川崎重工神戸に修理入港中の「そうりゅう型」と「おやしお型」 Photo:kenichirou Akiyama   拡大画像表示

 科学技術の粋である軍事兵器は、研究開発費だけでもそのコストは莫大だ。一方で買い手は国しかない。

 現在の防衛省の調達方式では、企業が兵器製造に掛かったコストを申告し、それに規定の利益を乗せて契約価格とする仕組みで、想定以上の利益が出た場合には返納せねばならない。企業努力を重ねコストダウンを図れば図るほど、その収益性は低くならざるを得ない。

 今回オーストラリアに技術供与する「そうりゅう型」潜水艦1隻の価格は528億円(2010年度予算)。長時間の潜航を可能とする非大気依存推進(AIP)という新システムを搭載し、通常動力型潜水艦(原子力ではない潜水艦)では世界最高と言われる性能を実現しながら、前型である「おやしお型」の価格581億円(1993年度予算)より、約50億円も安くなっている。

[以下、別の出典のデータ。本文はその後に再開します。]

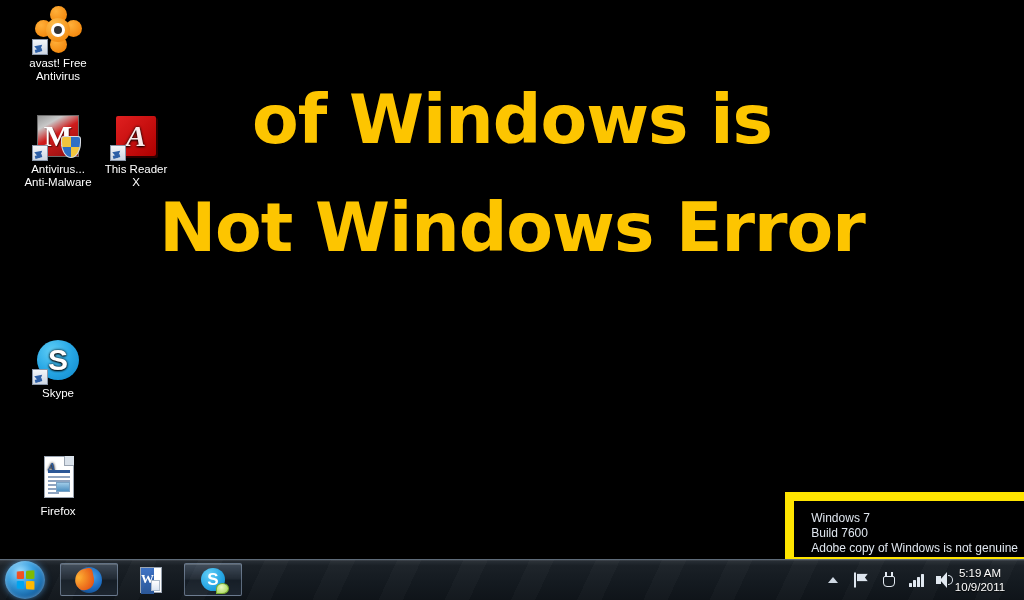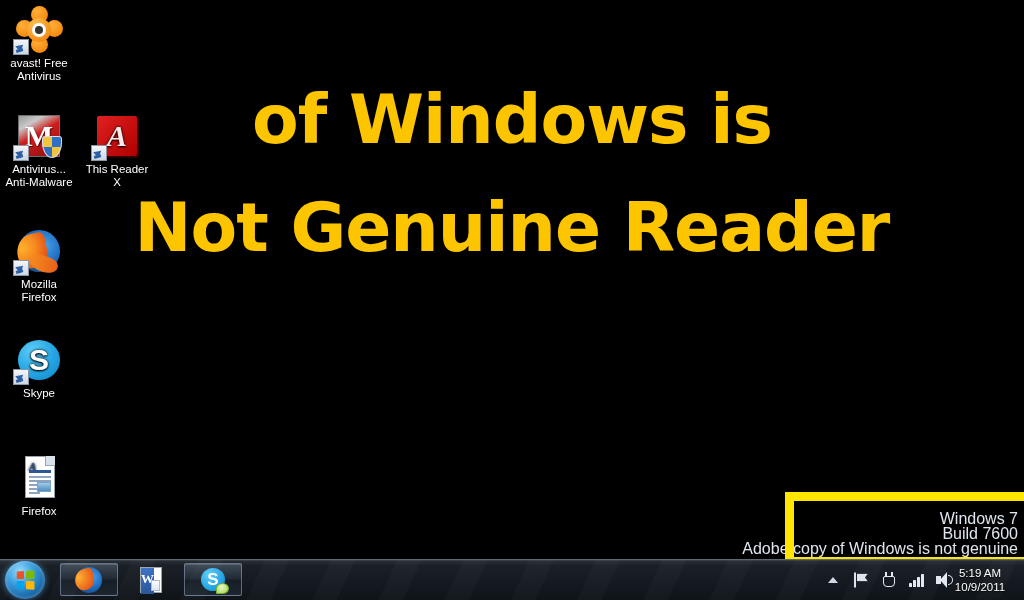"avast! Free" .dicon { padding-left: none -> 19px }
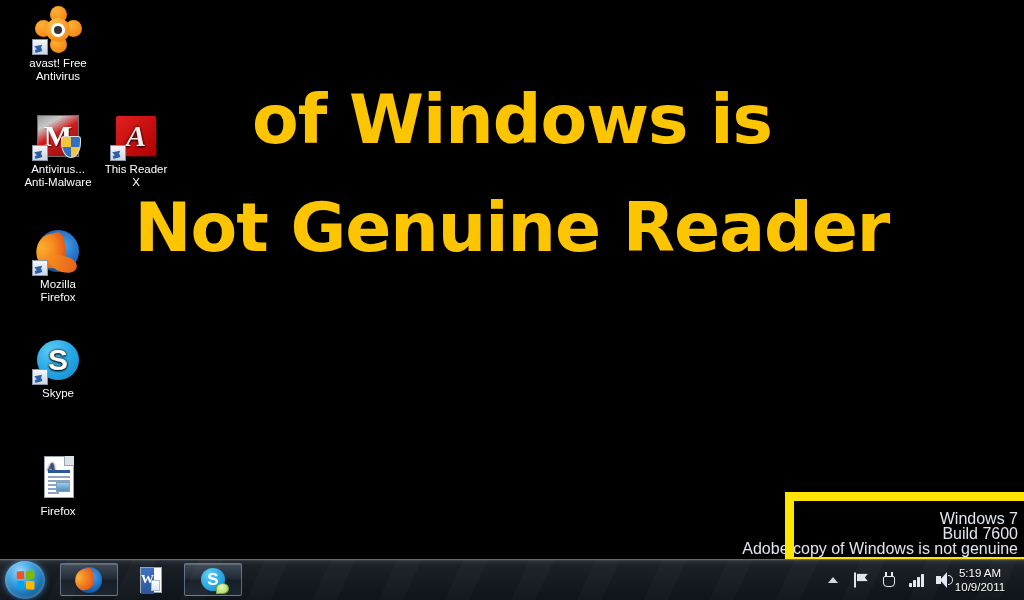"Not Genuine Reader" span.tline { text: Genuine Reader -> Windows Error }
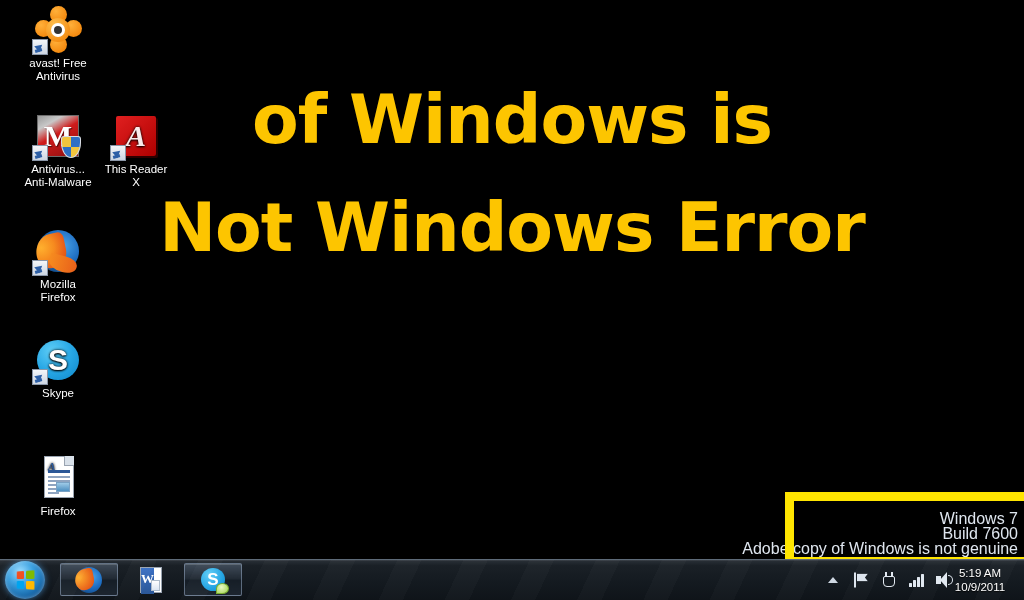"Mozilla" div.dicon { html: <div> <div> <div> <div></div> <div></div> </div> <span></span> </div> <span>Mozilla</span> <span>Firefox</span> </div> -> none }
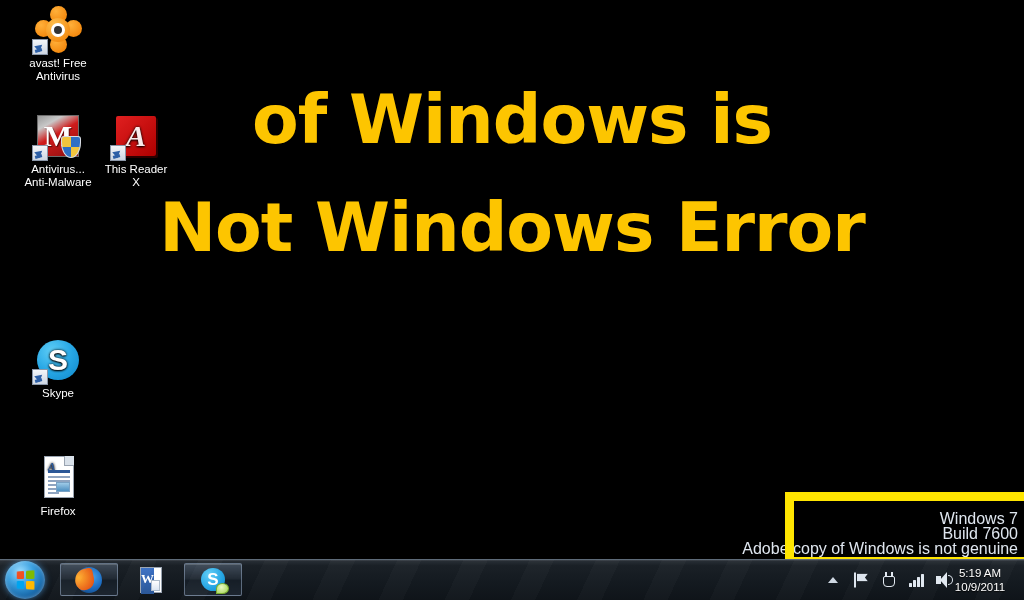"Windows 7" #watermark { font-size: 16px -> 12px; text-align: right -> left }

 半面、もし諸外国への輸出となれば、この価格以上の金額が設定されるのは当然であるが、500億円以上もする“商品”を購入できる国が、そうあるとも思えない。

 今回のオーストラリアの例は共同開発となる可能性が高く、こうした諸外国に向けた技術供与ビジネスが盛んになるとの声も聞こえる。確かにその可能性はある。しかし技術供与では「潜水艦1隻よりも収益性は低い」(潜水艦建造実績のある防衛大手役員)ことは自明の理だ。

人も設備も足りない
技術者の維持には多大なコスト

 第二の理由は、キャパシティの不足だ。

 潜水艦建造では、専門の技術者が要る。特に潜水艦における電装や溶接に携わる者は、ごく少数の極めて特殊な技術者で簡単に育つものではない。さらに防衛省による技術者の認証資格の問題もある。これは3ヵ月間、潜水艦建造に携わらなければ資格が取り消され、また最初から講習を受講させなければならないというものである。

 こうした特殊技術者を活かす目的もあって、企業側にとっては収益性の低い潜水艦分野を存続させているのだが、認証資格をはじめ制約も多く、発注の数も限られる。半ば“お義理”で防衛産業に関わっているというのが、各社の現実である。